For ‘Social’ Economists

Posted by Alex M Thomas on 27th April 2011

Over the past years, I have come across many students of economics who complain about the irrelevance of economics to understand practical issues. Among them, some go on to choose sociology, which is considered to be more practical and realistic. This post is for those who think that the dominant practice of economics is not done the right way. It is certainly possible to be a ‘social’ economist. In fact, this post is about ‘social’ economists and not about social economics, a distinct field in economics, which comprises economists who think ethics, values, philosophy, culture, etc are important.

Social economics/socio-economics/new social economics are emerging fields within economics whose central premise is that one cannot study an economy meaningfully without paying attention to social institutions, culture, beliefs, etc. It is disturbing to know that the practitioners of social economics, socio-economics and new social economics distinguish their work among themselves. This trend is largely because of the urge to be ‘pioneers’ in ‘emerging’ areas in economics. The following extracts from The Elgar Companion to Social Economics shows this clash of identity:

“The association that promotes socio-economics, the Society for  the Advancement of Socio-economics (SASE) advertises itself rightly as  an interdisciplinary organization. In recent years, socio-economists have  increasingly used insights from biology, in addition to psychology and sociology.”
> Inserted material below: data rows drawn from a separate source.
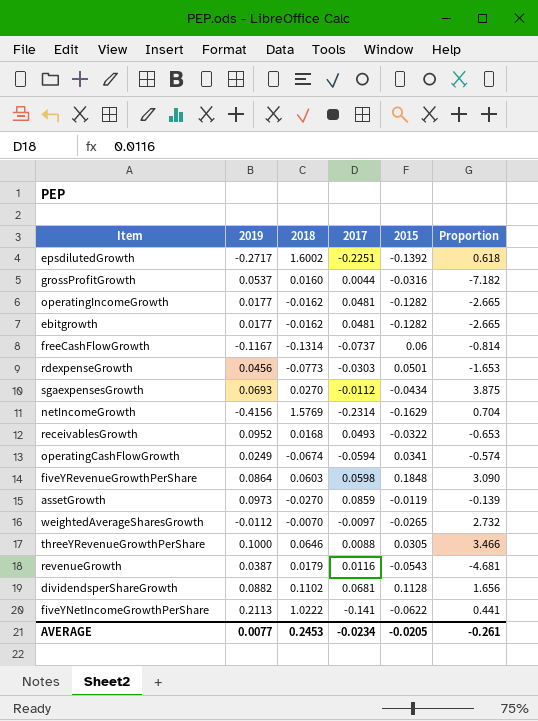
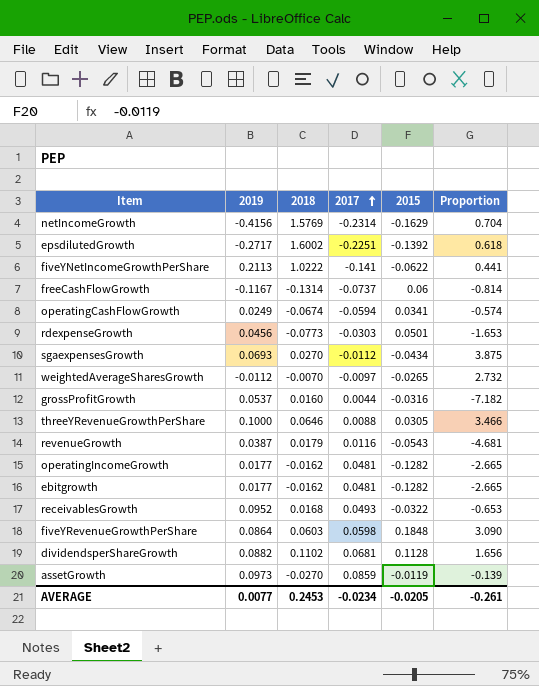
row order: none -> 2017 ascending

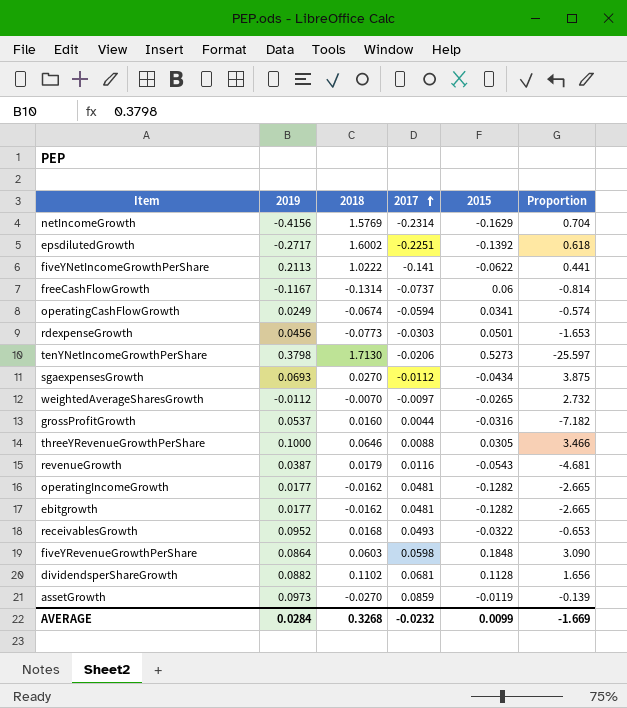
row tenYNetIncomeGrowthPerShare: none -> 0.3798 | 1.7130 | -0.0206 | 0.5273 | -25.597
AVERAGE | 2019: 0.0077 -> 0.0284
AVERAGE | 2018: 0.2453 -> 0.3268
AVERAGE | 2017: -0.0234 -> -0.0232
AVERAGE | 2015: -0.0205 -> 0.0099
AVERAGE | Proportion: -0.261 -> -1.669

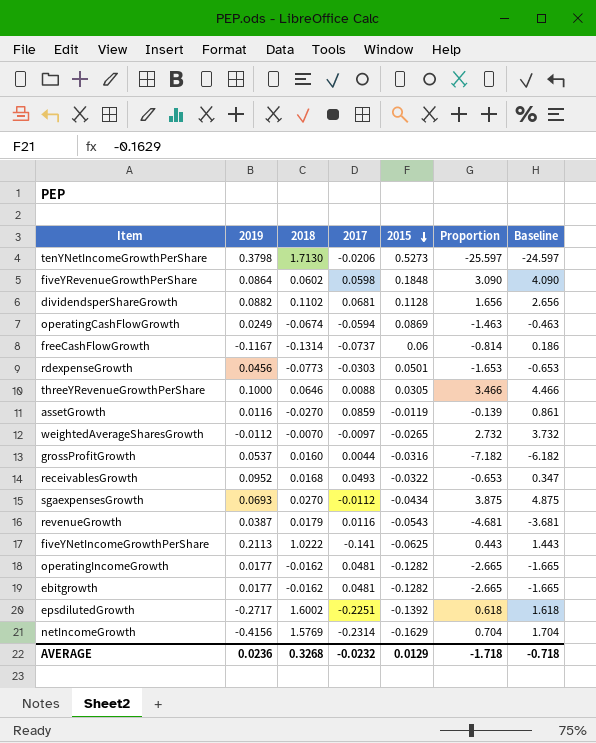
row order: 2017 ascending -> 2015 descending
column Baseline | formula: none -> [Proportion] + 1
fiveYRevenueGrowthPerShare | 2018: 0.0603 -> 0.0602
operatingCashFlowGrowth | 2015: 0.0341 -> 0.0869
operatingCashFlowGrowth | Proportion: -0.574 -> -1.463
assetGrowth | 2019: 0.0973 -> 0.0116
fiveYNetIncomeGrowthPerShare | 2015: -0.0622 -> -0.0625
fiveYNetIncomeGrowthPerShare | Proportion: 0.441 -> 0.443
AVERAGE | 2019: 0.0284 -> 0.0236
AVERAGE | 2015: 0.0099 -> 0.0129
AVERAGE | Proportion: -1.669 -> -1.718

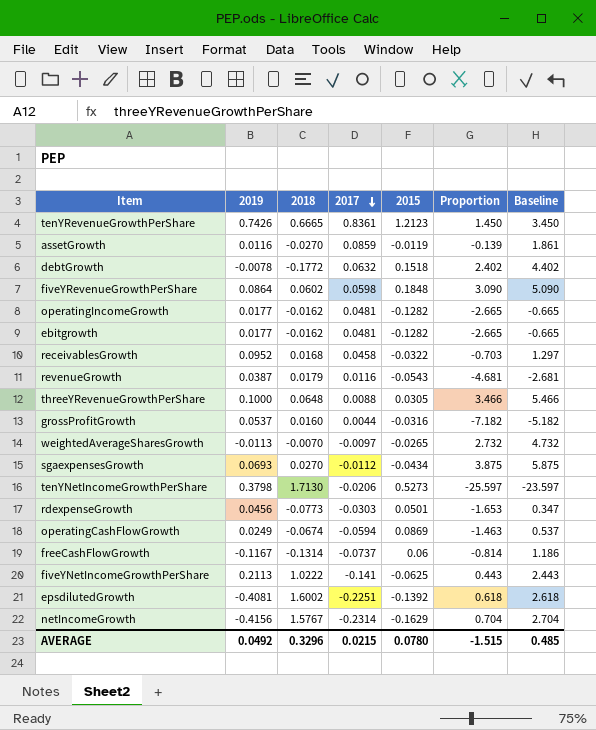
row order: 2015 descending -> 2017 descending
column Baseline | formula: [Proportion] + 1 -> [Proportion] + 2
row dividendsperShareGrowth: 0.0882 | 0.1102 | 0.0681 | 0.1128 | 1.656 | 2.656 -> none
row tenYRevenueGrowthPerShare: none -> 0.7426 | 0.6665 | 0.8361 | 1.2123 | 1.450 | 3.450
row debtGrowth: none -> -0.0078 | -0.1772 | 0.0632 | 0.1518 | 2.402 | 4.402
receivablesGrowth | 2017: 0.0493 -> 0.0458
receivablesGrowth | Proportion: -0.653 -> -0.703
threeYRevenueGrowthPerShare | 2018: 0.0646 -> 0.0648
weightedAverageSharesGrowth | 2019: -0.0112 -> -0.0113
epsdilutedGrowth | 2019: -0.2717 -> -0.4081
netIncomeGrowth | 2018: 1.5769 -> 1.5767
AVERAGE | 2019: 0.0236 -> 0.0492
AVERAGE | 2018: 0.3268 -> 0.3296
AVERAGE | 2017: -0.0232 -> 0.0215
AVERAGE | 2015: 0.0129 -> 0.0780
AVERAGE | Proportion: -1.718 -> -1.515
AVERAGE | Baseline: -0.718 -> 0.485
“The association that promotes social economics, the  Association for Social Economics (ASE), presents itself as a pluralistic  organization that emphasizes the role of social values and social relationships in economics. Social economists have a variety of additional orientations, including institutionalism, Marxism, feminism, post-Keynesian,  Kantianism, solidarism, neo-Schumpeterian, environmentalism and  cooperativism. ”

“There is also a quite recent literature termed the ‘new social economics’,  which begins with market relationships, and then seeks to add ‘non-economic’ social content to their analysis. That is, rather than embed the  economy in social relationships, these more recent contributions seek to  embed social relationships in the market. ”

In any case, these emergent fields indicate a dissatisfaction with the dominant economics profession. However, in their haste to carve out a separate field, the essentials are often lost. The adjective social prefixed to economics indicates the existence of an economy which cannot be clearly demarcated from the society in any clear fashion. Moreover, this usage also emphasises the role of how society is organised. The following are some questions pertaining to the economic aspects: Are the people motivated by reason? To what extent does profits motivate entrepreneurs? On what basis are people employed – caste, gender, religion, academic qualification, political connections, bribes, region? Can we visualise distinct social classes in the economy based on their ownership of land? What are the sort of interactions which take place between agricultural, manufacturing and service sectors? How is finance organised in the country? How important are informal sources of finance? Does labour laws apply to all sorts of employment? How does the government intervene in domestic production and consumption of commodities are services? What sorts of price and quantity controls exist? These are some of the questions which aid in understanding how the economic aspects of a society are organised.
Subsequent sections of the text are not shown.